*** Records

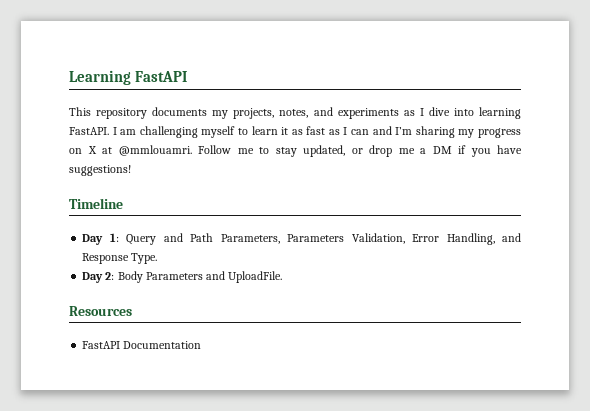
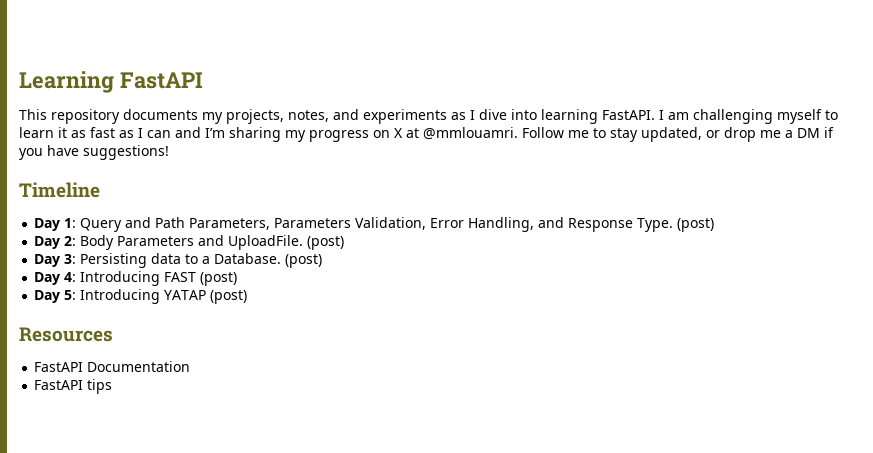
- Day 1: Query and Path Parameters, Parameters Validation, Error Handling, and Response Type.
+ Day 1: Query and Path Parameters, Parameters Validation, Error Handling, and Response Type. (post)
- Day 2: Body Parameters and UploadFile.
+ Day 2: Body Parameters and UploadFile. (post)
+ Day 3: Persisting data to a Database. (post)
+ Day 4: Introducing FAST (post)
+ Day 5: Introducing YATAP (post)
+ FastAPI tips

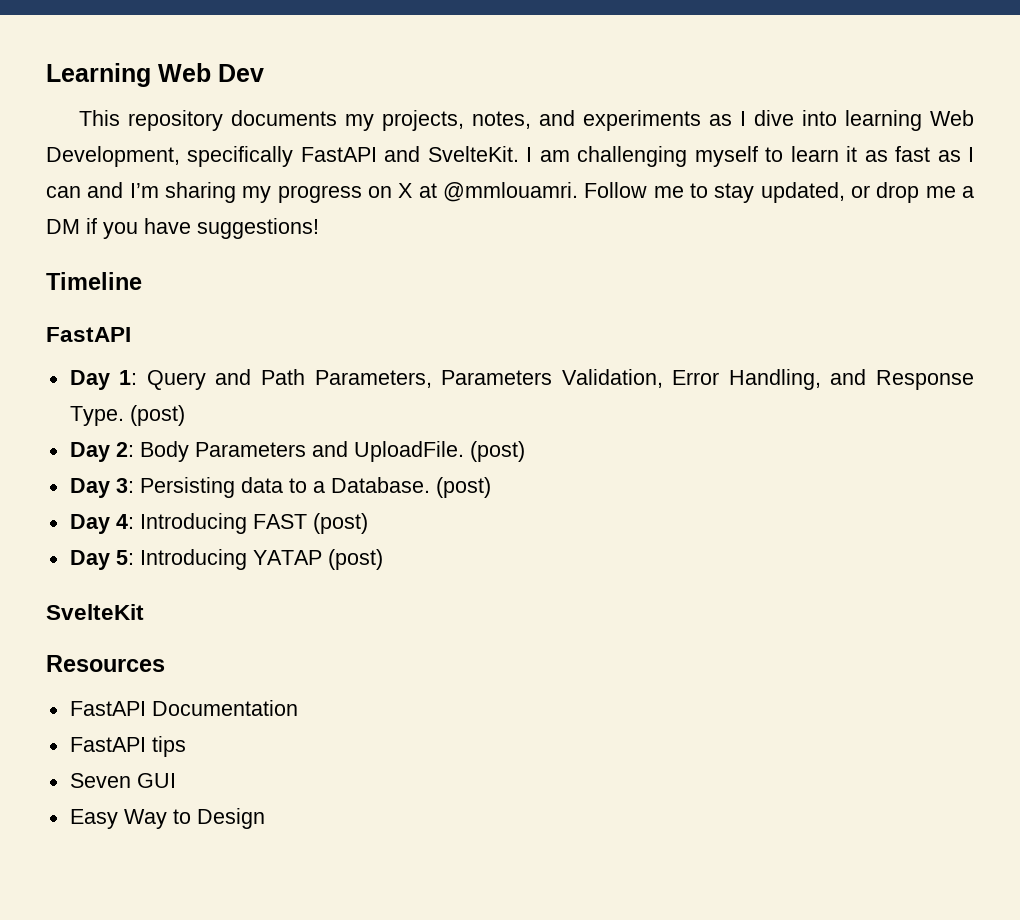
- Learning FastAPI
+ Learning Web Dev
- This repository documents my projects, notes, and experiments as I dive into learning FastAPI.
+ This repository documents my projects, notes, and experiments as I dive into learning Web Development, specifically FastAPI and SvelteKit.
  Timeline
+ FastAPI
+ SvelteKit
+ Seven GUI
+ Easy Way to Design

******

Action item:
Print, exactly as written, the lines above from the first one to the one containing "- Learning FastAPI". Leave out pictures.

Written answer:
- Day 1: Query and Path Parameters, Parameters Validation, Error Handling, and Response Type.
+ Day 1: Query and Path Parameters, Parameters Validation, Error Handling, and Response Type. (post)
- Day 2: Body Parameters and UploadFile.
+ Day 2: Body Parameters and UploadFile. (post)
+ Day 3: Persisting data to a Database. (post)
+ Day 4: Introducing FAST (post)
+ Day 5: Introducing YATAP (post)
+ FastAPI tips

- Learning FastAPI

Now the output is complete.